The anesthesiologist came in to discuss my surgery that morning. I asked him what they did with my leg after it was amputated. He told me that since my leg was so unique, they planned to slice it and study it under a microscope. I had a Salisbury steak that night. I wondered where they came from?

We also talked about my fear of needles, which years later would be identified as PTSD. He agreed to skip the pre-op sedation and give me the IV after I was anesthetized with gas. So when I got to the operating room, my doctor was running late and I was wide awake. I asked to see the saw they were going to use for the amputation. The assistant uncovered it to show it to me. It was so industrial looking. Didn’t look like a medical instrument to me at all. It looked like they were going to build cabinets instead! My doctor finally came and surgery was underway. They placed the mask over my face and soon my whole body became heavy, and I…

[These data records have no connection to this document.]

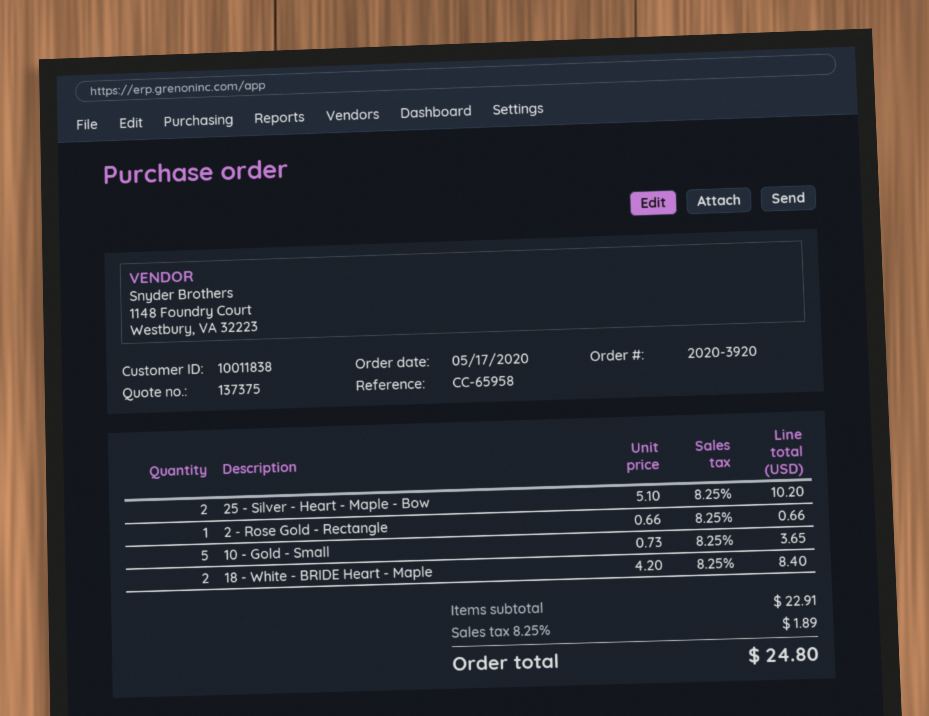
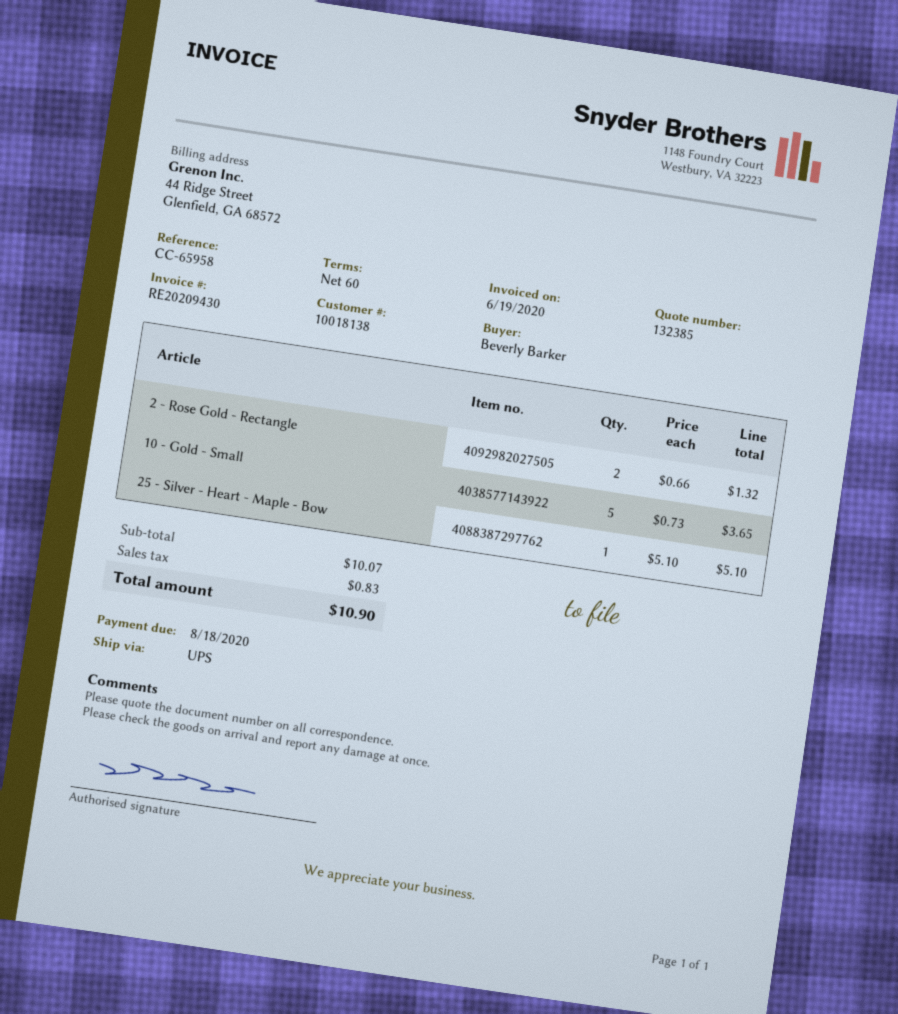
quote number: 137375 -> 132385
customer number: 10011838 -> 10018138
25 - Silver - Heart - Maple - Bow: 2 x 5.10 = 10.20 -> 1 x 5.10 = 5.10
2 - Rose Gold - Rectangle: 1 x 0.66 = 0.66 -> 2 x 0.66 = 1.32
18 - White - BRIDE Heart - Maple: 2 x 4.20 = 8.40 -> none
subtotal: 22.91 -> 10.07
tax: 1.89 -> 0.83
total: 24.80 -> 10.90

After the surgery, I woke up and the first thing I asked was if the leg was gone this time. It was. I had a cast with a metal pilon attached to it with a foot at the end. The day after surgery they stood me up. What a strange feeling that was! I could still feel my leg there! But it’s placement was all out of whack! It wasn’t where it felt like it was. They instructed mom to get me shoes so I could begin learning to walk again. She started down the hall… and lost it. She cried, “I don’t know what size to get her. She has no feet!” They asked, “What size do you wear?” Get her that size.” So I now wear the same size shoes as my mother did. I was up walking the next day. And I made it to the Rod Stewart concert, by the way!

Now the part you’ve been waiting for. The love story part. I was watching TV when this 17-year-old boy came into my hospital room, grabbed a chair, climbed on it, and proceeded to steal my “No Smoking” sign! “What are you doing?” I asked him. “Collecting ‘No Smoking’ signs,” he replied. I didn’t even bother asking “Why?” Here was someone my age to talk with.

The next day he shared a chocolate milkshake with me. He came to my room every day after that, and we talked. About everything. I was having some ridiculous pain with my leg suddenly in a new position. He offered to massage it for me and he wasn’t afraid of my residual limbs. Eventually, I started asking him to do it. Then I began sending the nurses to get him when the pain got worse. He’d even come at 3 o’clock in the morning! Richard became my best friend and my first boyfriend.

I found out later that he was in the hospital for substance abuse and a psych eval. He had stopped talking to everyone. His mom told me I was the only person he was talking to.

Throughout the years, we dated off and on. Eventually, he asked me to marry him. We had a son, named Daniel, who’s now 30. We gave it our best shot. But even with counseling, we couldn’t figure out what the issues were in our marriage and we divorced after 7 years. But we still kept in contact.

He has now been diagnosed with bipolar with schizoaffective disorder and takes medication to control his mood swings. And fights his addictions one day at a time. And now we’re back together. We have our ups and downs, but we seem to be getting through them.

The buildings of the old Children’s Hospital have been torn down. But we still have our memories of those 16- and 17-year-old’s, young and in love. And brought together by a leg amputation.